Fixed deposit (FD)-holders as well as banks, which are part of the committee of creditors (CoC) in the resolution of Dewan Housing Finance Ltd (DHFL), have approached the Supreme Court challenging an order passed by the National Company Law Appellate Tribunal (NCLAT). Interestingly, the move by some members of the CoC, including Union Bank of India, State Bank of India (SBI), Bank of India, Canara Bank, Punjab National Bank (PNB), and Central Bank of India, is quite unusual since the NCLAT order gives banks more money than what they had initially bargained for.
Notably, in an appeal filed by 63 moons technologies, the NCLAT had directed that recoveries made in avoidance applications filed under Section 66 of the Insolvency and Bankruptcy Code (IBC) can only accrue for the benefit of the creditors.
In an order passed in January 2022, the NCLAT bench of justice M Venugopal (acting chairperson), VP Singh (member- technical) and Dr Ashok Kumar Mishra (member-technical), says, "...the present appeals ought to be allowed. The term in the resolution plan that permits the successful resolution applicant to appropriate recoveries, if any, from avoidance applications filed under section 66 of the IBC ought to be set aside. The resolution plan be sent back to the CoC for reconsideration on this aspect."
In its petition, 63 moons has alleged that Piramal Capital and Housing Finance Ltd has ascribed Re1 value against the assets worth Rs40,000 crore diverted fraudulently by the Wadhawans, erstwhile promoters of DHFL.
In a release, 63 moons says, "With this order, now the CoC have to reconsider the provision of section 66 of (IBC), which mandates that the benefit should go to all the creditors of DHFL. However, the CoC had, in its resolution plan, overlooked this provision to the benefit of the Piramal group. If CoC considers this without alteration of provision of section 66 of IBC, all creditors of DHFL will be benefited. 63 moons is the only company which challenged the decision of CoC in NCLAT." (Read: DHFL Case: NCLAT Asks Committee of Creditors To Consider 63 Moon's Petition
As a result of the NCLAT order, 63 moons and several other creditors stand to gain up to a whopping sum of Rs46,000 crore.
However, Piramal Capital & Housing Finance, which last September had acquired DHFL, also challenged the NCLAT order in the apex court. Piramal has made the CoC, 63 moons and the administrator appointed by the Reserve Bank of India (RBI) as a party in its suit.

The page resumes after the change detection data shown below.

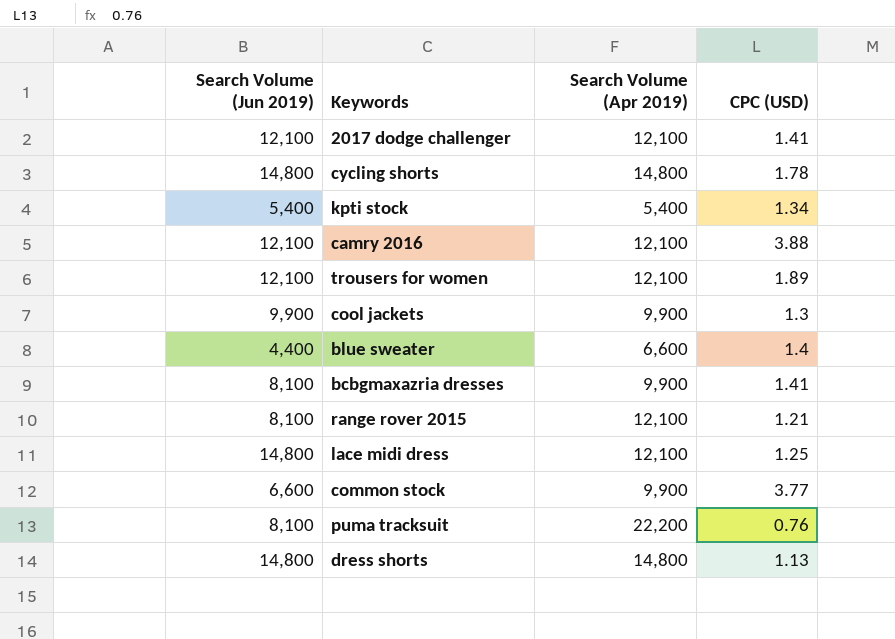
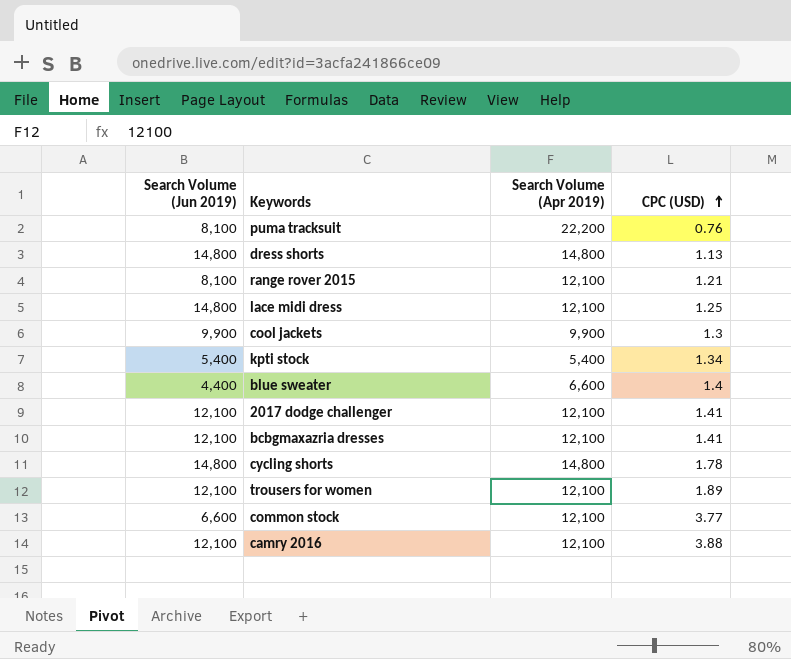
row order: none -> CPC (USD) ascending
bcbgmaxazria dresses | Search Volume (Jun 2019): 8,100 -> 12,100
bcbgmaxazria dresses | Search Volume (Apr 2019): 9,900 -> 12,100
common stock | Search Volume (Apr 2019): 9,900 -> 12,100

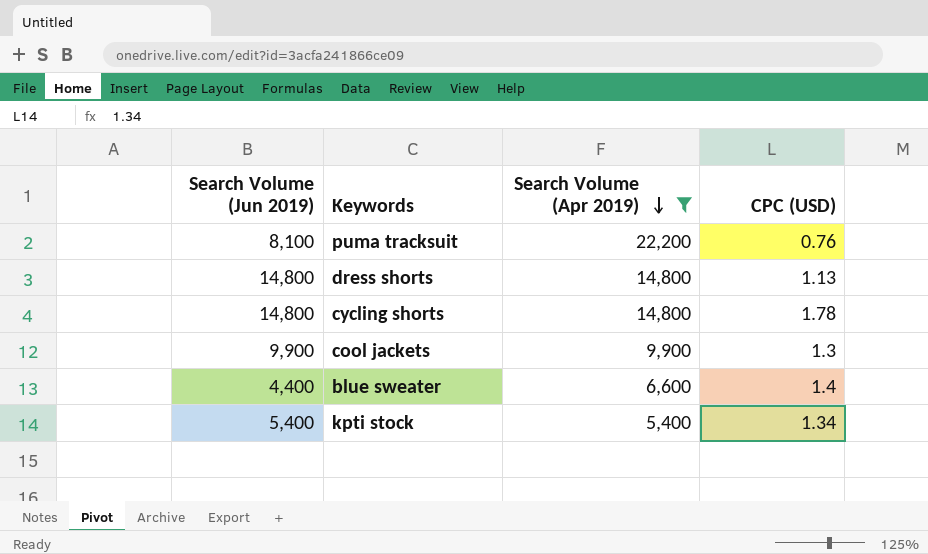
filter: none -> Search Volume (Apr 2019) != 12,100
row order: CPC (USD) ascending -> Search Volume (Apr 2019) descending

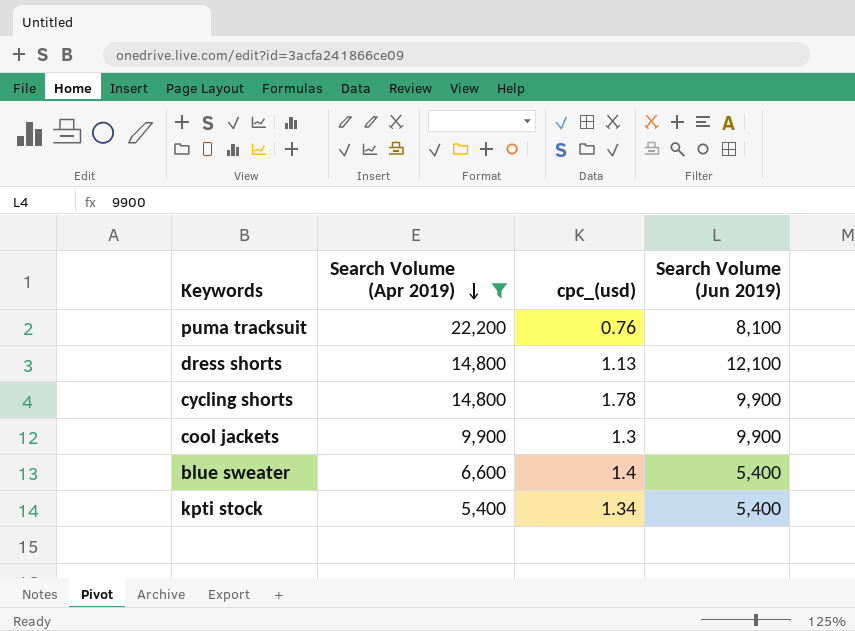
column name: CPC (USD) -> cpc_(usd)
column Search Volume (Jun 2019) | position: 1 -> 4
dress shorts | Search Volume (Jun 2019): 14,800 -> 12,100
cycling shorts | Search Volume (Jun 2019): 14,800 -> 9,900
blue sweater | Search Volume (Jun 2019): 4,400 -> 5,400

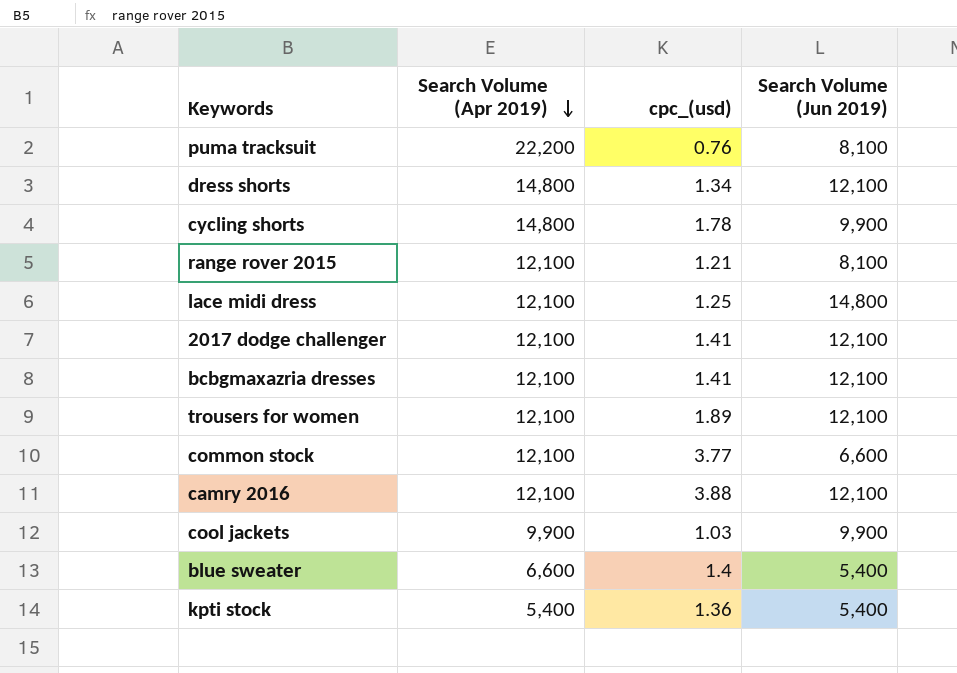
filter: Search Volume (Apr 2019) != 12,100 -> none
dress shorts | cpc_(usd): 1.13 -> 1.34
cool jackets | cpc_(usd): 1.3 -> 1.03
kpti stock | cpc_(usd): 1.34 -> 1.36

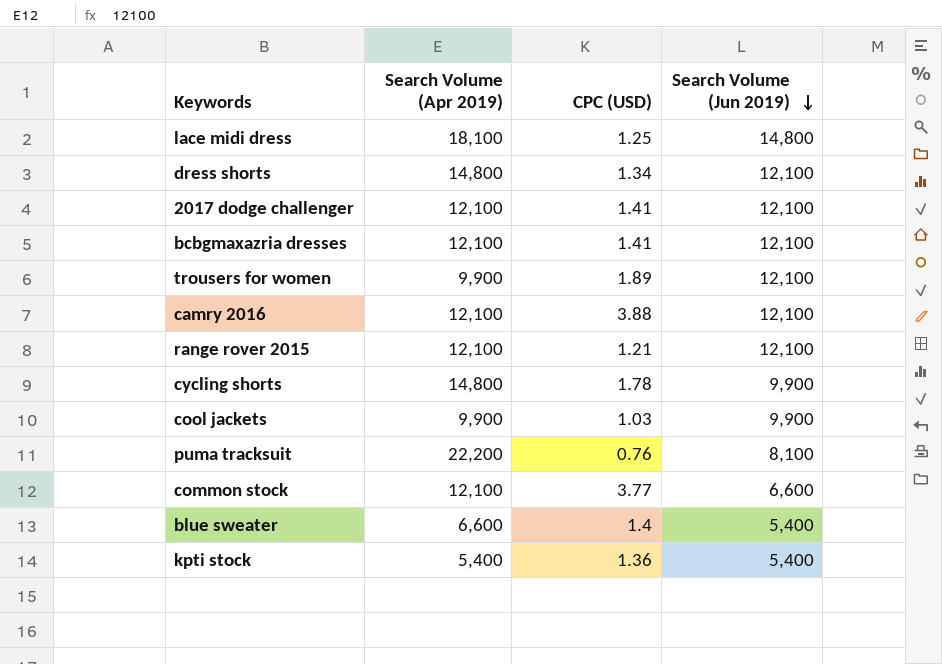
row order: Search Volume (Apr 2019) descending -> Search Volume (Jun 2019) descending
column name: cpc_(usd) -> CPC (USD)
lace midi dress | Search Volume (Apr 2019): 12,100 -> 18,100
trousers for women | Search Volume (Apr 2019): 12,100 -> 9,900
range rover 2015 | Search Volume (Jun 2019): 8,100 -> 12,100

Industry experts are also amazed at the move by the banks to approach the Supreme Court against an order passed by NCLAT that would benefit the lenders. Many public sector banks (PSBs) in the CoC, facing the brunt of several non-performing assets (NPAs), would have received up to Rs46,000 crore on a platter without even having bargained for it. "One can only wonder what is the commercial wisdom behind challenging an order that gives you money without any effort?" they quipped.
The hearing is scheduled for 21 March 2022. The apex court will also hear the appeal filed by the Piramal group against the recent NCLAT order that ruled a stipulation in the DHFL resolution plan as 'illegal' regarding recovery of avoidance transactions.
Separately, FD-holders of DHFL have approached the Supreme Court over the resolution plan approved by NCLAT. FD-holders of DHFL have been unhappy with the resolution plan and have been seeking 100% repayment of their claims.
Quoting Vinay Kumar Mittal, a lead petitioner on behalf of the FD-holders, a report from The Hindu BusinessLine
says, "A section of the fixed deposit holders of DHFL have filed a petition in the Supreme Court against the order by the NCLAT. We feel that the NCLAT is unjust."
Under the approved resolution plan, FD-holders received about Rs1,241 crore or 23% of their admitted claims of about Rs5,400 crore, the report says.
Earlier in September 2021, Piramal completed the acquisition of DHFL for Rs34,250 crore, which includes a cash component and NCDs (non-convertible debentures). It had upfront cash Rs14,700 crore and NCDs of Rs19,550 crore. The NCLT-approved plan shows 93.65% of financial creditors voted in favour of Piramal Capital & Housing Finance's Rs37,250 crore resolution plan.
DHFL also marked the first instance of a finance company being referred to the IBC process. At over Rs40,000 crore, the case had the highest ever public exposure to its liabilities because it enjoyed a high AAA credit rating almost until the collapse.
Piramal Capital & Housing Finance says it has retained over 3,000 employees of DHFL and is also adding over 2,000 new jobs in the merged entity.